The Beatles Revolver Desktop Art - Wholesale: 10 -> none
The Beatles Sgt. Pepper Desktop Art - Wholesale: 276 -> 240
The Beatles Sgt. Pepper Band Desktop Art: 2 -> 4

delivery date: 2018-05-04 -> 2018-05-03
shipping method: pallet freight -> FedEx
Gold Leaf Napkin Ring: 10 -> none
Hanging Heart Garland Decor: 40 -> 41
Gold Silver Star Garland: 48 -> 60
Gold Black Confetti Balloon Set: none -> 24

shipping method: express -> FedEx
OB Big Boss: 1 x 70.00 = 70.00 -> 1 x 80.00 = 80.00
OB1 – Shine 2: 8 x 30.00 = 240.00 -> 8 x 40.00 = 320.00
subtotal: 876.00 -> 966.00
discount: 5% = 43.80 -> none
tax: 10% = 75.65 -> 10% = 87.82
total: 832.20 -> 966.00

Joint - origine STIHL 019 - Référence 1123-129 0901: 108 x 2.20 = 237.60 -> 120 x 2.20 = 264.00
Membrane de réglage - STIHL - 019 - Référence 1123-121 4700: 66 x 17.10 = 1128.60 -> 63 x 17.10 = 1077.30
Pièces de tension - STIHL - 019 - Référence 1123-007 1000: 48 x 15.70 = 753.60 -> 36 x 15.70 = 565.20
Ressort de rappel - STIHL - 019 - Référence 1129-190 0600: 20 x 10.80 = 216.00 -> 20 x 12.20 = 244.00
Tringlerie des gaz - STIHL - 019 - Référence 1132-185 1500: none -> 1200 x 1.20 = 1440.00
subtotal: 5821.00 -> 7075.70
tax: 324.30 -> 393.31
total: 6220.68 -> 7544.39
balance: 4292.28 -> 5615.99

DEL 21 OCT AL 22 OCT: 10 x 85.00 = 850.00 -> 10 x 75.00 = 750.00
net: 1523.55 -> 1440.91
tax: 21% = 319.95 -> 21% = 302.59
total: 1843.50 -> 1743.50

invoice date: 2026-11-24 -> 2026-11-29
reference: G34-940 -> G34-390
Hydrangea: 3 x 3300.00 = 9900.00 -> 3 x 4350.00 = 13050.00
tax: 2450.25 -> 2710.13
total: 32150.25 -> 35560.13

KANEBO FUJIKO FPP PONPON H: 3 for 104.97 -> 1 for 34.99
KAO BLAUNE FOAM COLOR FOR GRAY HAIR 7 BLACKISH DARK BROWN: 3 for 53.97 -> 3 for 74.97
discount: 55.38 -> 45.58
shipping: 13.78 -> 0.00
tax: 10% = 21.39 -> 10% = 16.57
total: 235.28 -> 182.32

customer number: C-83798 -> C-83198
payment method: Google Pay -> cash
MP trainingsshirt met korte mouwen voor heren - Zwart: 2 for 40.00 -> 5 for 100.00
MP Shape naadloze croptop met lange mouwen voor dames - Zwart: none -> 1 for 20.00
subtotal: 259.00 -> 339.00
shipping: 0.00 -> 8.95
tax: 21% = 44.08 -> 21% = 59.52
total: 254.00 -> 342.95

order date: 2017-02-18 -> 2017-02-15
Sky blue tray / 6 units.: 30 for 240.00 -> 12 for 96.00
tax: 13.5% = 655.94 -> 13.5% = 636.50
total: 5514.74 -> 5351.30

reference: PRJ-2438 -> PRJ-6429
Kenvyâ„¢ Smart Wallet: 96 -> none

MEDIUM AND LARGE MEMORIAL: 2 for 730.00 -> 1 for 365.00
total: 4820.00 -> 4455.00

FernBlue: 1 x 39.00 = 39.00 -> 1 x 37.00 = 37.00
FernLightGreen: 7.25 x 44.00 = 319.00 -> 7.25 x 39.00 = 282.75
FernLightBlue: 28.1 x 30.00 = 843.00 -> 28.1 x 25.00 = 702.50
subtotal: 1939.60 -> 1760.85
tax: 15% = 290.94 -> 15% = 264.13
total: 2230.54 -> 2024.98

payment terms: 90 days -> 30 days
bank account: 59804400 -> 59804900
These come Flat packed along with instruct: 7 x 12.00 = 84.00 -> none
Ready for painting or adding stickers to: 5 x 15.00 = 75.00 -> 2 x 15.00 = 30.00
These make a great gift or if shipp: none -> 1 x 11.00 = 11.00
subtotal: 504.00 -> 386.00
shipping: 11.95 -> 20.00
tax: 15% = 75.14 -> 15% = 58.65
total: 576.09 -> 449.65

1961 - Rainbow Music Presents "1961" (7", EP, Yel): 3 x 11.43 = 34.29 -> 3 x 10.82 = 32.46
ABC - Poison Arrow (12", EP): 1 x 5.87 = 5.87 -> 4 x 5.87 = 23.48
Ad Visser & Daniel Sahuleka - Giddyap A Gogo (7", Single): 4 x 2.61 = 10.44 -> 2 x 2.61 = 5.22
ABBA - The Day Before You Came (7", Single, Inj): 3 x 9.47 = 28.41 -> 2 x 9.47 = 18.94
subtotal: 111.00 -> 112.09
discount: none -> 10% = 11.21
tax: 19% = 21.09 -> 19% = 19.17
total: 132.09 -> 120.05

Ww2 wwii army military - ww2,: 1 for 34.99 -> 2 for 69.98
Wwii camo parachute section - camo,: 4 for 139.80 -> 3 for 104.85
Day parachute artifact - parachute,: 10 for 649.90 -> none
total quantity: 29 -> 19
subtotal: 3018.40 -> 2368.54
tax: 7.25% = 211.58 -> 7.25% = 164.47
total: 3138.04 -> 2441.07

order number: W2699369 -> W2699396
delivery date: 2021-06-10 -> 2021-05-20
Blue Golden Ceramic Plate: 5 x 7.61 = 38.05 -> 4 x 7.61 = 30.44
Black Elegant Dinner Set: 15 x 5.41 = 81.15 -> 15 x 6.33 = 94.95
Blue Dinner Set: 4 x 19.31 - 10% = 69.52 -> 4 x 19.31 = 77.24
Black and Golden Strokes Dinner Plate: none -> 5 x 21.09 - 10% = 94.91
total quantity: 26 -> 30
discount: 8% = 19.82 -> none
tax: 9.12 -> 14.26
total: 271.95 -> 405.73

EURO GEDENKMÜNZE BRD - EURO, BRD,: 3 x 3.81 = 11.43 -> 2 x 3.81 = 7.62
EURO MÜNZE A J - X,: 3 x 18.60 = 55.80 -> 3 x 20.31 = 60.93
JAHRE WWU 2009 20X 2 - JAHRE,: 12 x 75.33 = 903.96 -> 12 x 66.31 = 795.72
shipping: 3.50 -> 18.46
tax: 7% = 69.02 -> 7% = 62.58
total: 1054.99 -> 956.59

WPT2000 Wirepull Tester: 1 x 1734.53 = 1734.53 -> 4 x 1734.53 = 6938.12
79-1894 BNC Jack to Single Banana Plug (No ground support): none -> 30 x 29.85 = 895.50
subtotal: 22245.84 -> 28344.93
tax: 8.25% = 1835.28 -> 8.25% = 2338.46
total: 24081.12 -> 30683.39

........

[Task to complete]: Looking at the data above, write out exactly the lines that start at the one containing "tax: 2450.25 -> 2710.13" and end at the one containing "order date: 2017-02-18 -> 2017-02-15"; include both and nothing beyond.

[Task result]:
tax: 2450.25 -> 2710.13
total: 32150.25 -> 35560.13

KANEBO FUJIKO FPP PONPON H: 3 for 104.97 -> 1 for 34.99
KAO BLAUNE FOAM COLOR FOR GRAY HAIR 7 BLACKISH DARK BROWN: 3 for 53.97 -> 3 for 74.97
discount: 55.38 -> 45.58
shipping: 13.78 -> 0.00
tax: 10% = 21.39 -> 10% = 16.57
total: 235.28 -> 182.32

customer number: C-83798 -> C-83198
payment method: Google Pay -> cash
MP trainingsshirt met korte mouwen voor heren - Zwart: 2 for 40.00 -> 5 for 100.00
MP Shape naadloze croptop met lange mouwen voor dames - Zwart: none -> 1 for 20.00
subtotal: 259.00 -> 339.00
shipping: 0.00 -> 8.95
tax: 21% = 44.08 -> 21% = 59.52
total: 254.00 -> 342.95

order date: 2017-02-18 -> 2017-02-15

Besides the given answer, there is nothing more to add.